## What needs to be done
Word for word, the data below must be repeated in full; no picture is to be included.

[Stored records]

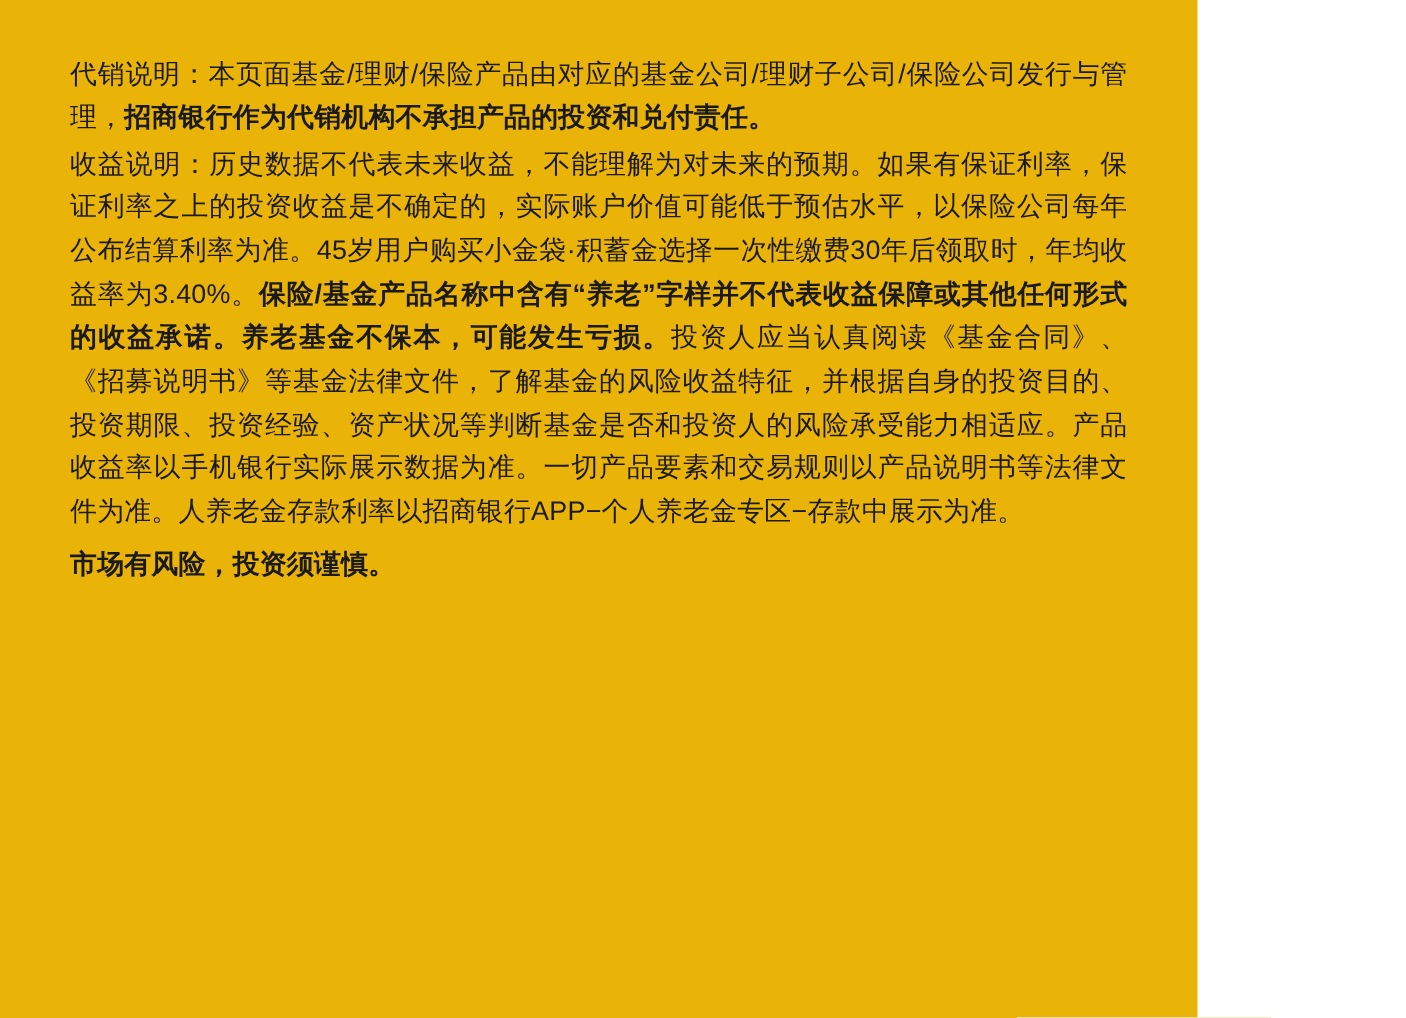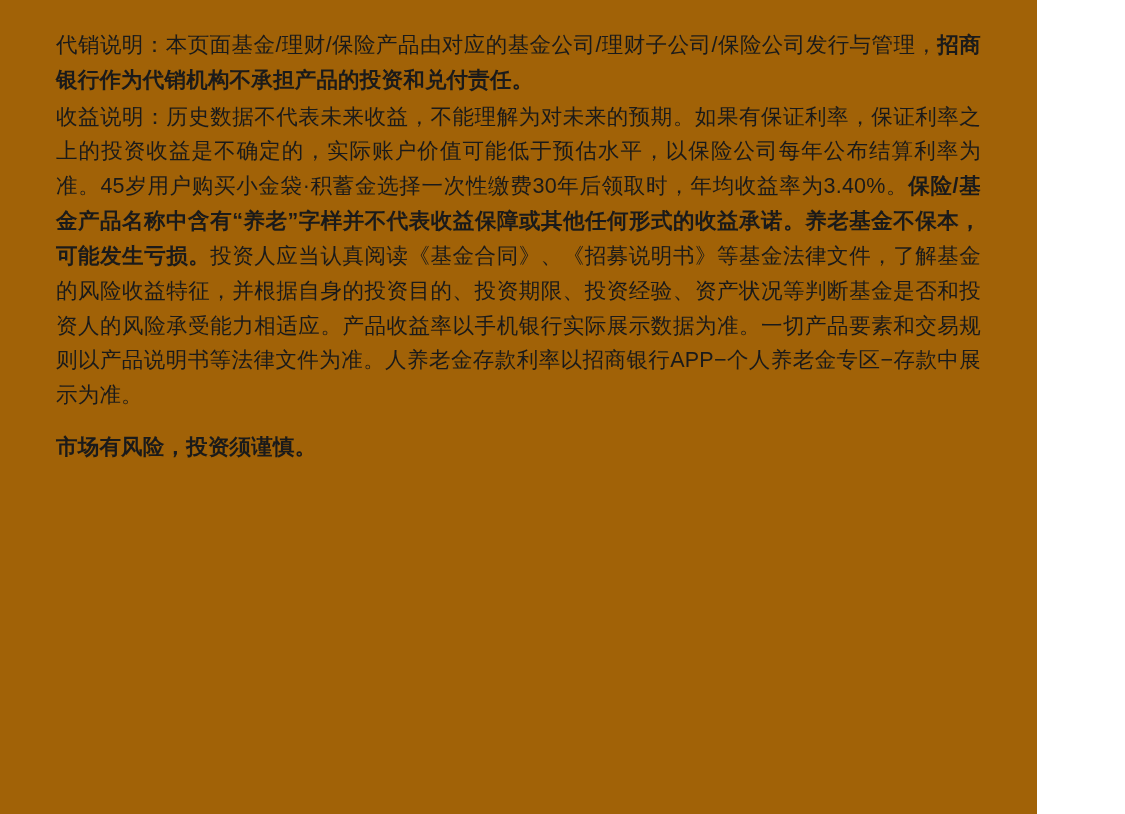--- a/index.html
+++ b/index.html
@@ -15,10 +15,10 @@
   }
   .page {
     box-sizing: border-box;
-    width: 1037px;
+    width: 958px;
     min-height: 814px;
-    padding: 28px 56px 20px 56px;
-    background: #a16207;
+    padding: 42px 56px 20px 56px;
+    background: #eab308;
   }
   .para {
     font-size: 21.5px;

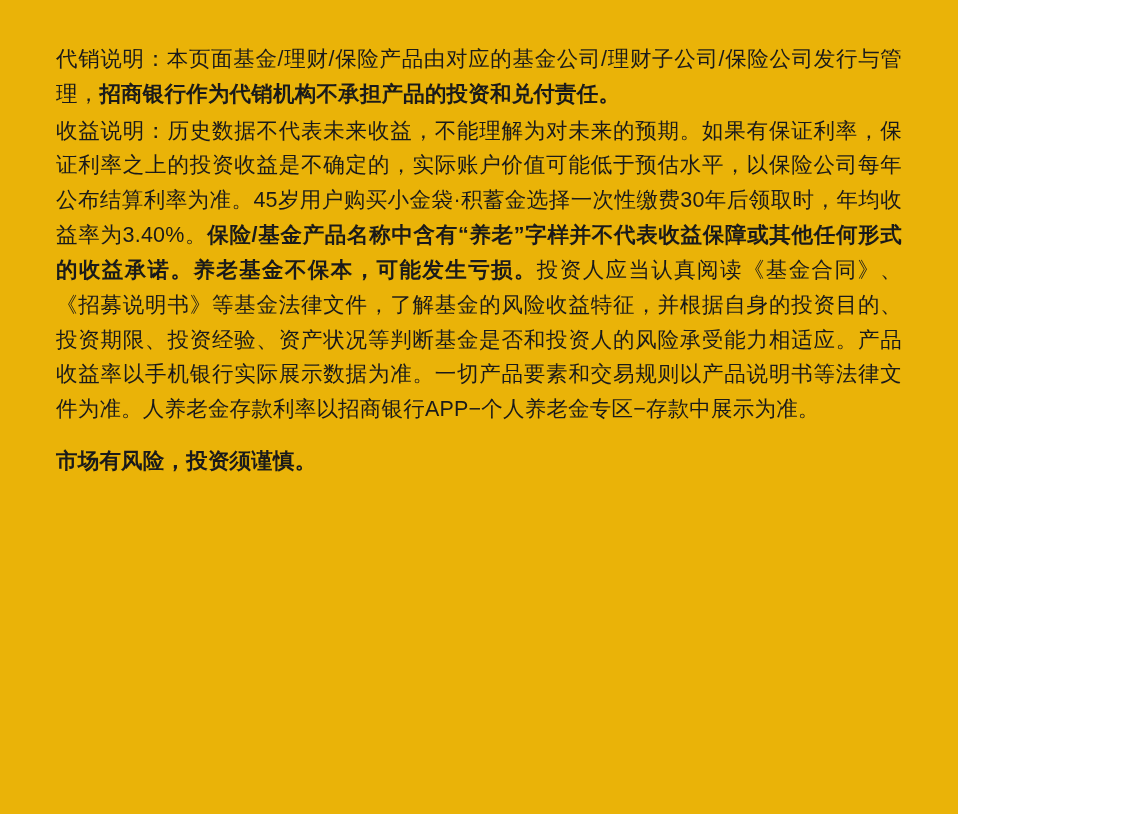--- a/index.html
+++ b/index.html
@@ -34,8 +34,7 @@
   }
   .last-para {
     font-weight: bold;
-    margin-top: 18px;
-    font-family: Liberation Mono, monospace;
+    margin-top: 7px;
   }
 </style>
 </head>

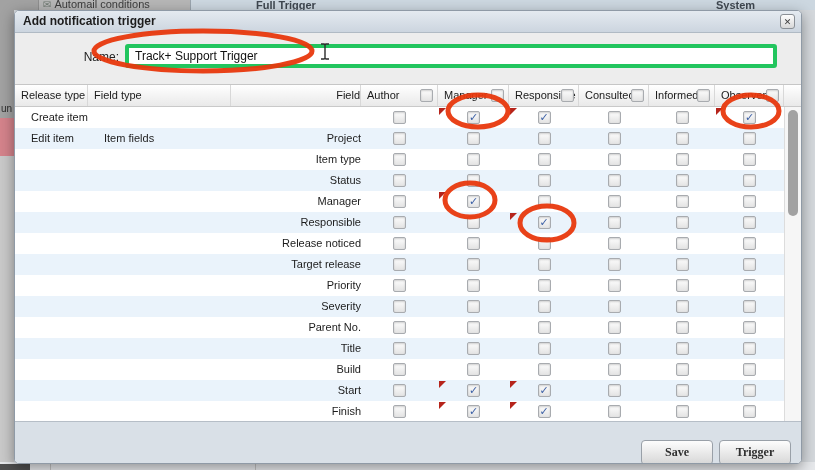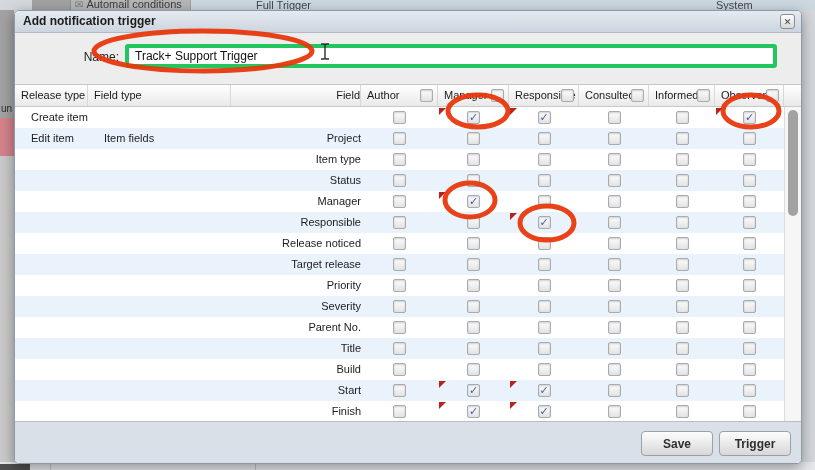--- a/index.html
+++ b/index.html
@@ -6,7 +6,7 @@
   #stage{position:relative;width:815px;height:470px;overflow:hidden;background:#d4d8dc;}
 
   
-  .bg-top-left{position:absolute;left:0;top:0;width:190px;height:10px;background:#a2a2a2;overflow:hidden;margin-left:32px;}
+  .bg-top-left{position:absolute;left:0;top:0;width:190px;height:10px;background:#a2a2a2;overflow:hidden;}
   .bg-tab{position:absolute;left:38px;top:-2px;width:152px;height:12px;background:#b6b6b6;border-left:1px solid #8e8e8e;border-right:1px solid #8e8e8e;color:#3c3c3c;font-size:11px;line-height:12px;white-space:nowrap;overflow:hidden;}
   .bg-tab .ic{color:#6f7a72;font-size:10px;margin:0 3px 0 4px;}
   .bg-top-right{position:absolute;left:190px;top:0;right:0;height:10px;background:#ccd7e0;border-left:1px solid #9aa4ad;overflow:hidden;color:#3f4750;font-size:11px;line-height:11px;}

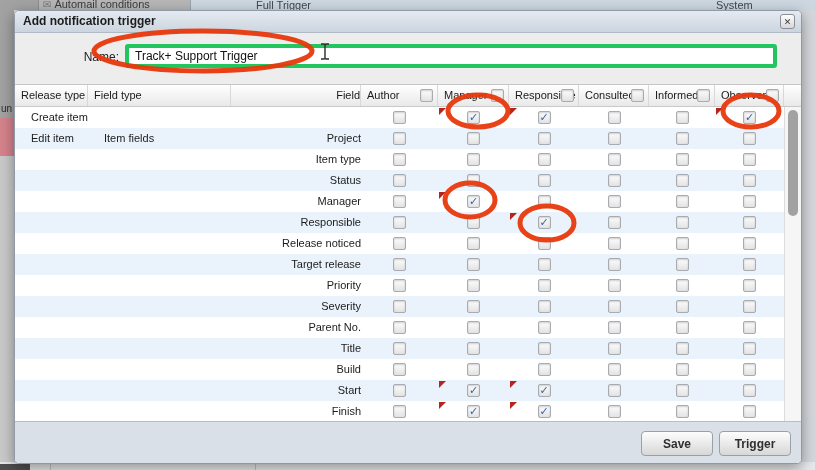--- a/index.html
+++ b/index.html
@@ -9,7 +9,7 @@
   .bg-top-left{position:absolute;left:0;top:0;width:190px;height:10px;background:#a2a2a2;overflow:hidden;}
   .bg-tab{position:absolute;left:38px;top:-2px;width:152px;height:12px;background:#b6b6b6;border-left:1px solid #8e8e8e;border-right:1px solid #8e8e8e;color:#3c3c3c;font-size:11px;line-height:12px;white-space:nowrap;overflow:hidden;}
   .bg-tab .ic{color:#6f7a72;font-size:10px;margin:0 3px 0 4px;}
-  .bg-top-right{position:absolute;left:190px;top:0;right:0;height:10px;background:#ccd7e0;border-left:1px solid #9aa4ad;overflow:hidden;color:#3f4750;font-size:11px;line-height:11px;}
+  .bg-top-right{position:absolute;left:190px;top:0;right:0;height:10px;background:#ccd7e0;border-left:1px solid #9aa4ad;overflow:hidden;color:#3f4750;font-size:11px;line-height:11px;font-weight:bold;}
   .bg-fulltrigger{position:absolute;left:65px;top:0;}
   .bg-system{position:absolute;left:525px;top:0;}
   .bg-left{position:absolute;left:0;top:10px;width:14px;height:452px;background:#a2a2a2;overflow:hidden;}

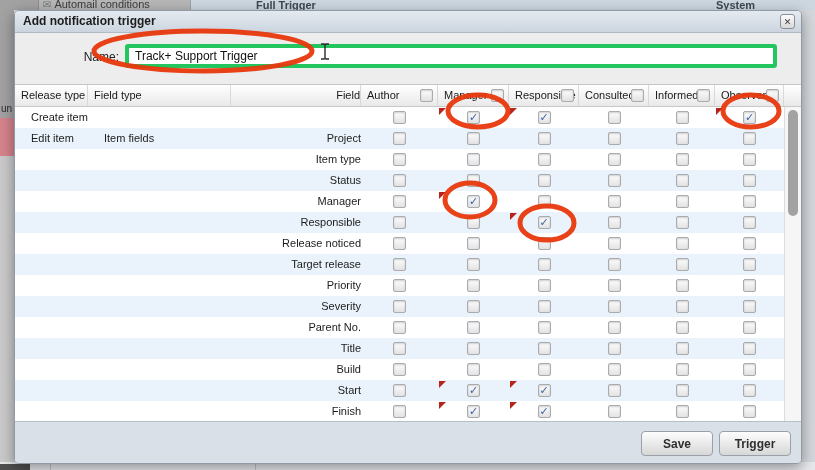--- a/index.html
+++ b/index.html
@@ -50,7 +50,7 @@
 
   
   .footer{position:relative;height:43px;background:#d9e0e7;border-top:1px solid #b6bec7;box-sizing:border-box;}
-  .btn{position:absolute;top:9px;height:25px;background:linear-gradient(#fdfdfd,#d7d7d7);border:1px solid #99a0a8;border-radius:4px;font-family:Liberation Sans, sans-serif;font-size:12px;font-weight:bold;color:#2f2f2f;cursor:pointer;box-sizing:border-box;}
+  .btn{position:absolute;top:18px;height:25px;background:linear-gradient(#fdfdfd,#d7d7d7);border:1px solid #99a0a8;border-radius:4px;font-family:Liberation Serif, serif;font-size:12px;font-weight:bold;color:#2f2f2f;cursor:pointer;box-sizing:border-box;}
   .btn-save{right:88px;width:72px;}
   .btn-cancel{right:10px;width:72px;}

## Result of this task
--- a/index.html
+++ b/index.html
@@ -15,10 +15,10 @@
   }
   .page {
     box-sizing: border-box;
-    width: 1037px;
+    width: 958px;
     min-height: 814px;
-    padding: 28px 56px 20px 56px;
-    background: #a16207;
+    padding: 42px 56px 20px 56px;
+    background: #eab308;
   }
   .para {
     font-size: 21.5px;

--- a/index.html
+++ b/index.html
@@ -34,8 +34,7 @@
   }
   .last-para {
     font-weight: bold;
-    margin-top: 18px;
-    font-family: Liberation Mono, monospace;
+    margin-top: 7px;
   }
 </style>
 </head>

--- a/index.html
+++ b/index.html
@@ -6,7 +6,7 @@
   #stage{position:relative;width:815px;height:470px;overflow:hidden;background:#d4d8dc;}
 
   
-  .bg-top-left{position:absolute;left:0;top:0;width:190px;height:10px;background:#a2a2a2;overflow:hidden;margin-left:32px;}
+  .bg-top-left{position:absolute;left:0;top:0;width:190px;height:10px;background:#a2a2a2;overflow:hidden;}
   .bg-tab{position:absolute;left:38px;top:-2px;width:152px;height:12px;background:#b6b6b6;border-left:1px solid #8e8e8e;border-right:1px solid #8e8e8e;color:#3c3c3c;font-size:11px;line-height:12px;white-space:nowrap;overflow:hidden;}
   .bg-tab .ic{color:#6f7a72;font-size:10px;margin:0 3px 0 4px;}
   .bg-top-right{position:absolute;left:190px;top:0;right:0;height:10px;background:#ccd7e0;border-left:1px solid #9aa4ad;overflow:hidden;color:#3f4750;font-size:11px;line-height:11px;}

--- a/index.html
+++ b/index.html
@@ -9,7 +9,7 @@
   .bg-top-left{position:absolute;left:0;top:0;width:190px;height:10px;background:#a2a2a2;overflow:hidden;}
   .bg-tab{position:absolute;left:38px;top:-2px;width:152px;height:12px;background:#b6b6b6;border-left:1px solid #8e8e8e;border-right:1px solid #8e8e8e;color:#3c3c3c;font-size:11px;line-height:12px;white-space:nowrap;overflow:hidden;}
   .bg-tab .ic{color:#6f7a72;font-size:10px;margin:0 3px 0 4px;}
-  .bg-top-right{position:absolute;left:190px;top:0;right:0;height:10px;background:#ccd7e0;border-left:1px solid #9aa4ad;overflow:hidden;color:#3f4750;font-size:11px;line-height:11px;}
+  .bg-top-right{position:absolute;left:190px;top:0;right:0;height:10px;background:#ccd7e0;border-left:1px solid #9aa4ad;overflow:hidden;color:#3f4750;font-size:11px;line-height:11px;font-weight:bold;}
   .bg-fulltrigger{position:absolute;left:65px;top:0;}
   .bg-system{position:absolute;left:525px;top:0;}
   .bg-left{position:absolute;left:0;top:10px;width:14px;height:452px;background:#a2a2a2;overflow:hidden;}

--- a/index.html
+++ b/index.html
@@ -50,7 +50,7 @@
 
   
   .footer{position:relative;height:43px;background:#d9e0e7;border-top:1px solid #b6bec7;box-sizing:border-box;}
-  .btn{position:absolute;top:9px;height:25px;background:linear-gradient(#fdfdfd,#d7d7d7);border:1px solid #99a0a8;border-radius:4px;font-family:Liberation Sans, sans-serif;font-size:12px;font-weight:bold;color:#2f2f2f;cursor:pointer;box-sizing:border-box;}
+  .btn{position:absolute;top:18px;height:25px;background:linear-gradient(#fdfdfd,#d7d7d7);border:1px solid #99a0a8;border-radius:4px;font-family:Liberation Serif, serif;font-size:12px;font-weight:bold;color:#2f2f2f;cursor:pointer;box-sizing:border-box;}
   .btn-save{right:88px;width:72px;}
   .btn-cancel{right:10px;width:72px;}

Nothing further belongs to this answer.